_Extracted records_.
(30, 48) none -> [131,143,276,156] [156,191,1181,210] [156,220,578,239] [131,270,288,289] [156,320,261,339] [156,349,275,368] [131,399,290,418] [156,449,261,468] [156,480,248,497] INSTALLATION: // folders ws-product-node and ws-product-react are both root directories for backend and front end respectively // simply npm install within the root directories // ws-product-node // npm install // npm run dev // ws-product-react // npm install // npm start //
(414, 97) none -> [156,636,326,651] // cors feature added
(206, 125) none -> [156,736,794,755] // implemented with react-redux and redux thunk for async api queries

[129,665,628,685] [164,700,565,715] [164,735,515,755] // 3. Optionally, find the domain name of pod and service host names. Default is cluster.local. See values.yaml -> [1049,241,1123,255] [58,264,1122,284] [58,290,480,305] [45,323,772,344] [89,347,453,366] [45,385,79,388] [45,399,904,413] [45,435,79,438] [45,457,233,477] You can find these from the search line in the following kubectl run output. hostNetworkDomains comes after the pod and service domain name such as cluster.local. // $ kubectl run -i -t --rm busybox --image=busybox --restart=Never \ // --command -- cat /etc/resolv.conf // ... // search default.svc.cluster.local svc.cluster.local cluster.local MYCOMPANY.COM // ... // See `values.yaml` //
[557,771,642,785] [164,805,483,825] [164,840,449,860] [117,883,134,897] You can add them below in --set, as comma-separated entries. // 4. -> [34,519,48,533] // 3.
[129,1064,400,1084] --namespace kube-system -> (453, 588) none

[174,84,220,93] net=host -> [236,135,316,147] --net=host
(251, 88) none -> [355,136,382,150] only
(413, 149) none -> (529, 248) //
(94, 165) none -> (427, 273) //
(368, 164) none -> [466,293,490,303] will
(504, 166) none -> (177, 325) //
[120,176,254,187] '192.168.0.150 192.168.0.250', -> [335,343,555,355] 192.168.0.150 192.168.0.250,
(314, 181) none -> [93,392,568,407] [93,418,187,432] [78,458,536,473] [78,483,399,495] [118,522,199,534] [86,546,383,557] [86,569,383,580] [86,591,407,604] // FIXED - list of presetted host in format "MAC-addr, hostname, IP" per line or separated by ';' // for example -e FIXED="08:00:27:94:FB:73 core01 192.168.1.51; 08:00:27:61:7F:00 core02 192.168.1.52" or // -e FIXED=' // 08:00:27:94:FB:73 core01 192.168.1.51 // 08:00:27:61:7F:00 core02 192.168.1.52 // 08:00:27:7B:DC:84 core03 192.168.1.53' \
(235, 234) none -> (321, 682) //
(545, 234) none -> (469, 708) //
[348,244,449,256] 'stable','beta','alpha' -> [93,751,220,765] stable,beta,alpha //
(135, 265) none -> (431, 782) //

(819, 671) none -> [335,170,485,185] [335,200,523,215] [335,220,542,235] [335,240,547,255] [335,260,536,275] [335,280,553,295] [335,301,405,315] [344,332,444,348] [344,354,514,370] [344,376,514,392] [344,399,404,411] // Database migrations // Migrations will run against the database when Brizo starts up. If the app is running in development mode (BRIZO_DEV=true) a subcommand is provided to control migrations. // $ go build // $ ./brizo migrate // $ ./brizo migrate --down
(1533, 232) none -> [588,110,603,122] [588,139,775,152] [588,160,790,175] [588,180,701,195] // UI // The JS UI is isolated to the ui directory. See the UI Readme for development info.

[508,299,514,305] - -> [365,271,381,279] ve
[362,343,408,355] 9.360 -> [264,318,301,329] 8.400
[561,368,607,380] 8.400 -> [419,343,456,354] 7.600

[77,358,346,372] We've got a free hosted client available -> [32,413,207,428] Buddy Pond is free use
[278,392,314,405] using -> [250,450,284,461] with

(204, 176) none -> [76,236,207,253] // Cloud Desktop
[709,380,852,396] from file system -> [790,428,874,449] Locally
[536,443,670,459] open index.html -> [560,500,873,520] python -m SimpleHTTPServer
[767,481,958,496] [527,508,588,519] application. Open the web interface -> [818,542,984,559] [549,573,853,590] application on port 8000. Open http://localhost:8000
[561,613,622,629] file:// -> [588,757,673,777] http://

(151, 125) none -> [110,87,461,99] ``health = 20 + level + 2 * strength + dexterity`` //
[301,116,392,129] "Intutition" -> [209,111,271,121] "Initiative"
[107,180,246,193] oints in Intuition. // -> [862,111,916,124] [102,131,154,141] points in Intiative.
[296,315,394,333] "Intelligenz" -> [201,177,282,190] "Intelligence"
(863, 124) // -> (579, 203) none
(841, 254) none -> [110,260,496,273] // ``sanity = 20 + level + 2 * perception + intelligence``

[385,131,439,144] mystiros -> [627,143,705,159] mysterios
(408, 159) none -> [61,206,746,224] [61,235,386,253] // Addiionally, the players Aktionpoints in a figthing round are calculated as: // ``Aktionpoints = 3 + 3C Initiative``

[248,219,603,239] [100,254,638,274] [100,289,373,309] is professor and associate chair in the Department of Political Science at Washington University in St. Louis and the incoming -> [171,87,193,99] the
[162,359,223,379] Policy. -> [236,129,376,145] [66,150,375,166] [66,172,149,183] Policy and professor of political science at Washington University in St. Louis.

_Directions_. Copy out the material above in its entirety, exactly.

_Result of this task_.
(30, 48) none -> [131,143,276,156] [156,191,1181,210] [156,220,578,239] [131,270,288,289] [156,320,261,339] [156,349,275,368] [131,399,290,418] [156,449,261,468] [156,480,248,497] INSTALLATION: // folders ws-product-node and ws-product-react are both root directories for backend and front end respectively // simply npm install within the root directories // ws-product-node // npm install // npm run dev // ws-product-react // npm install // npm start //
(414, 97) none -> [156,636,326,651] // cors feature added
(206, 125) none -> [156,736,794,755] // implemented with react-redux and redux thunk for async api queries

[129,665,628,685] [164,700,565,715] [164,735,515,755] // 3. Optionally, find the domain name of pod and service host names. Default is cluster.local. See values.yaml -> [1049,241,1123,255] [58,264,1122,284] [58,290,480,305] [45,323,772,344] [89,347,453,366] [45,385,79,388] [45,399,904,413] [45,435,79,438] [45,457,233,477] You can find these from the search line in the following kubectl run output. hostNetworkDomains comes after the pod and service domain name such as cluster.local. // $ kubectl run -i -t --rm busybox --image=busybox --restart=Never \ // --command -- cat /etc/resolv.conf // ... // search default.svc.cluster.local svc.cluster.local cluster.local MYCOMPANY.COM // ... // See `values.yaml` //
[557,771,642,785] [164,805,483,825] [164,840,449,860] [117,883,134,897] You can add them below in --set, as comma-separated entries. // 4. -> [34,519,48,533] // 3.
[129,1064,400,1084] --namespace kube-system -> (453, 588) none

[174,84,220,93] net=host -> [236,135,316,147] --net=host
(251, 88) none -> [355,136,382,150] only
(413, 149) none -> (529, 248) //
(94, 165) none -> (427, 273) //
(368, 164) none -> [466,293,490,303] will
(504, 166) none -> (177, 325) //
[120,176,254,187] '192.168.0.150 192.168.0.250', -> [335,343,555,355] 192.168.0.150 192.168.0.250,
(314, 181) none -> [93,392,568,407] [93,418,187,432] [78,458,536,473] [78,483,399,495] [118,522,199,534] [86,546,383,557] [86,569,383,580] [86,591,407,604] // FIXED - list of presetted host in format "MAC-addr, hostname, IP" per line or separated by ';' // for example -e FIXED="08:00:27:94:FB:73 core01 192.168.1.51; 08:00:27:61:7F:00 core02 192.168.1.52" or // -e FIXED=' // 08:00:27:94:FB:73 core01 192.168.1.51 // 08:00:27:61:7F:00 core02 192.168.1.52 // 08:00:27:7B:DC:84 core03 192.168.1.53' \
(235, 234) none -> (321, 682) //
(545, 234) none -> (469, 708) //
[348,244,449,256] 'stable','beta','alpha' -> [93,751,220,765] stable,beta,alpha //
(135, 265) none -> (431, 782) //

(819, 671) none -> [335,170,485,185] [335,200,523,215] [335,220,542,235] [335,240,547,255] [335,260,536,275] [335,280,553,295] [335,301,405,315] [344,332,444,348] [344,354,514,370] [344,376,514,392] [344,399,404,411] // Database migrations // Migrations will run against the database when Brizo starts up. If the app is running in development mode (BRIZO_DEV=true) a subcommand is provided to control migrations. // $ go build // $ ./brizo migrate // $ ./brizo migrate --down
(1533, 232) none -> [588,110,603,122] [588,139,775,152] [588,160,790,175] [588,180,701,195] // UI // The JS UI is isolated to the ui directory. See the UI Readme for development info.

[508,299,514,305] - -> [365,271,381,279] ve
[362,343,408,355] 9.360 -> [264,318,301,329] 8.400
[561,368,607,380] 8.400 -> [419,343,456,354] 7.600

[77,358,346,372] We've got a free hosted client available -> [32,413,207,428] Buddy Pond is free use
[278,392,314,405] using -> [250,450,284,461] with

(204, 176) none -> [76,236,207,253] // Cloud Desktop
[709,380,852,396] from file system -> [790,428,874,449] Locally
[536,443,670,459] open index.html -> [560,500,873,520] python -m SimpleHTTPServer
[767,481,958,496] [527,508,588,519] application. Open the web interface -> [818,542,984,559] [549,573,853,590] application on port 8000. Open http://localhost:8000
[561,613,622,629] file:// -> [588,757,673,777] http://

(151, 125) none -> [110,87,461,99] ``health = 20 + level + 2 * strength + dexterity`` //
[301,116,392,129] "Intutition" -> [209,111,271,121] "Initiative"
[107,180,246,193] oints in Intuition. // -> [862,111,916,124] [102,131,154,141] points in Intiative.
[296,315,394,333] "Intelligenz" -> [201,177,282,190] "Intelligence"
(863, 124) // -> (579, 203) none
(841, 254) none -> [110,260,496,273] // ``sanity = 20 + level + 2 * perception + intelligence``

[385,131,439,144] mystiros -> [627,143,705,159] mysterios
(408, 159) none -> [61,206,746,224] [61,235,386,253] // Addiionally, the players Aktionpoints in a figthing round are calculated as: // ``Aktionpoints = 3 + 3C Initiative``

[248,219,603,239] [100,254,638,274] [100,289,373,309] is professor and associate chair in the Department of Political Science at Washington University in St. Louis and the incoming -> [171,87,193,99] the
[162,359,223,379] Policy. -> [236,129,376,145] [66,150,375,166] [66,172,149,183] Policy and professor of political science at Washington University in St. Louis.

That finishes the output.